## Requirement
Starting from the line that contains "м.п. | Лицензиар", reproduce each line exactly through the end of the material, and include no other lines.

## Material shown

§ §

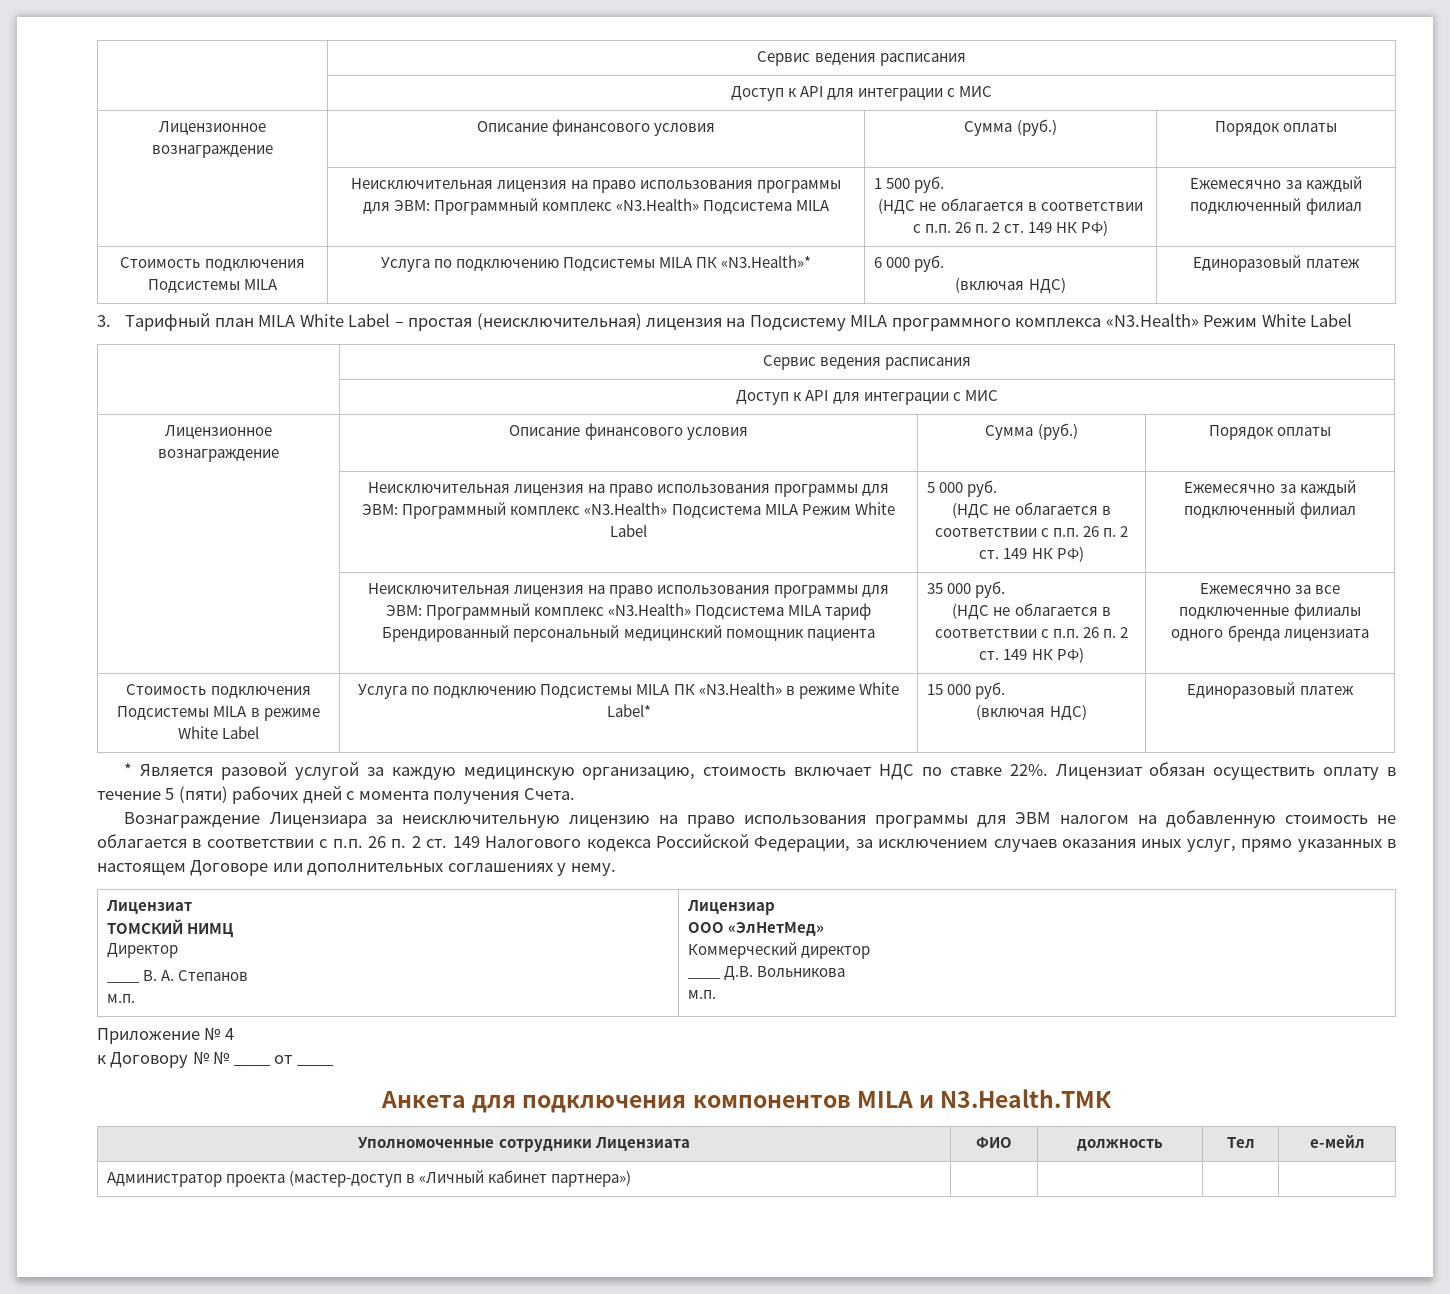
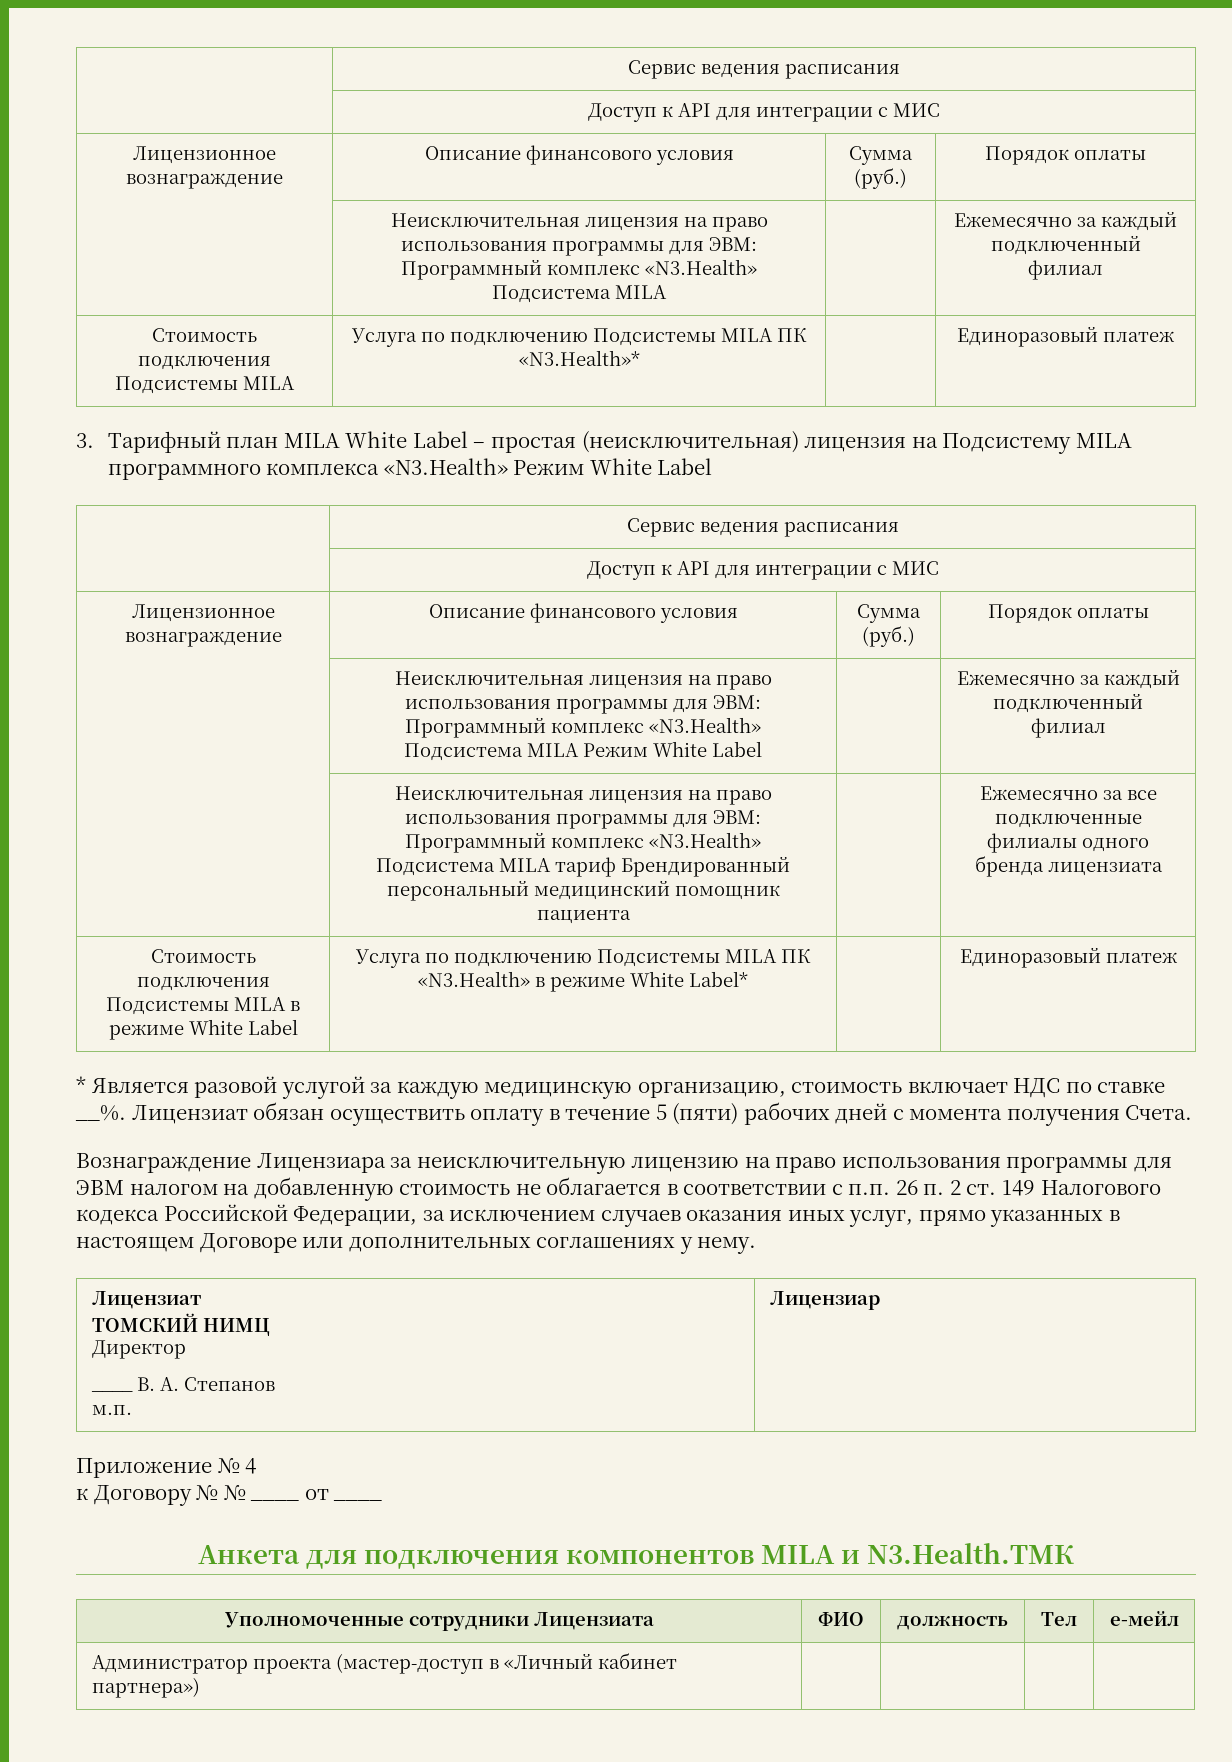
- | Неисключительная лицензия на право использования программы для ЭВМ: Программный комплекс «N3.Health» Подсистема MILA | 1 500 руб.
- (НДС не облагается в соответствии с п.п. 26 п. 2 ст. 149 НК РФ) | Ежемесячно за каждый подключенный филиал
+ | Неисключительная лицензия на право использования программы для ЭВМ: Программный комплекс «N3.Health» Подсистема MILA | | Ежемесячно за каждый подключенный филиал
- Стоимость подключения Подсистемы MILA | Услуга по подключению Подсистемы MILA ПК «N3.Health»* | 6 000 руб.
- (включая НДС) | Единоразовый платеж
+ Стоимость подключения Подсистемы MILA | Услуга по подключению Подсистемы MILA ПК «N3.Health»* | | Единоразовый платеж
- | Неисключительная лицензия на право использования программы для ЭВМ: Программный комплекс «N3.Health» Подсистема MILA Режим White Label | 5 000 руб.
- (НДС не облагается в соответствии с п.п. 26 п. 2 ст. 149 НК РФ) | Ежемесячно за каждый подключенный филиал
+ | Неисключительная лицензия на право использования программы для ЭВМ: Программный комплекс «N3.Health» Подсистема MILA Режим White Label | | Ежемесячно за каждый подключенный филиал
- 35 000 руб.
- (НДС не облагается в соответствии с п.п. 26 п. 2 ст. 149 НК РФ)
- Стоимость подключения Подсистемы MILA в режиме White Label | Услуга по подключению Подсистемы MILA ПК «N3.Health» в режиме White Label* | 15 000 руб.
- (включая НДС) | Единоразовый платеж
+ Стоимость подключения Подсистемы MILA в режиме White Label | Услуга по подключению Подсистемы MILA ПК «N3.Health» в режиме White Label* | | Единоразовый платеж
- * Является разовой услугой за каждую медицинскую организацию, стоимость включает НДС по ставке 22%.
+ * Является разовой услугой за каждую медицинскую организацию, стоимость включает НДС по ставке __%.
  Вознаграждение Лицензиара за неисключительную лицензию на право использования программы для ЭВМ налогом на добавленную стоимость не облагается в соответствии с п.п. 26 п. 2 ст. 149 Налогового кодекса Российской Федерации, за исключением случаев оказания иных услуг, прямо указанных в настоящем Договоре или дополнительных соглашениях у нему.
  Лицензиат
  ТОМСКИЙ НИМЦ
  Директор
  ____ В. А. Степанов
  м.п. | Лицензиар
- ООО «ЭлНетМед»
- Коммерческий директор
- ____ Д.В. Вольникова
- м.п.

§ §

## Answer below
  м.п. | Лицензиар
- ООО «ЭлНетМед»
- Коммерческий директор
- ____ Д.В. Вольникова
- м.п.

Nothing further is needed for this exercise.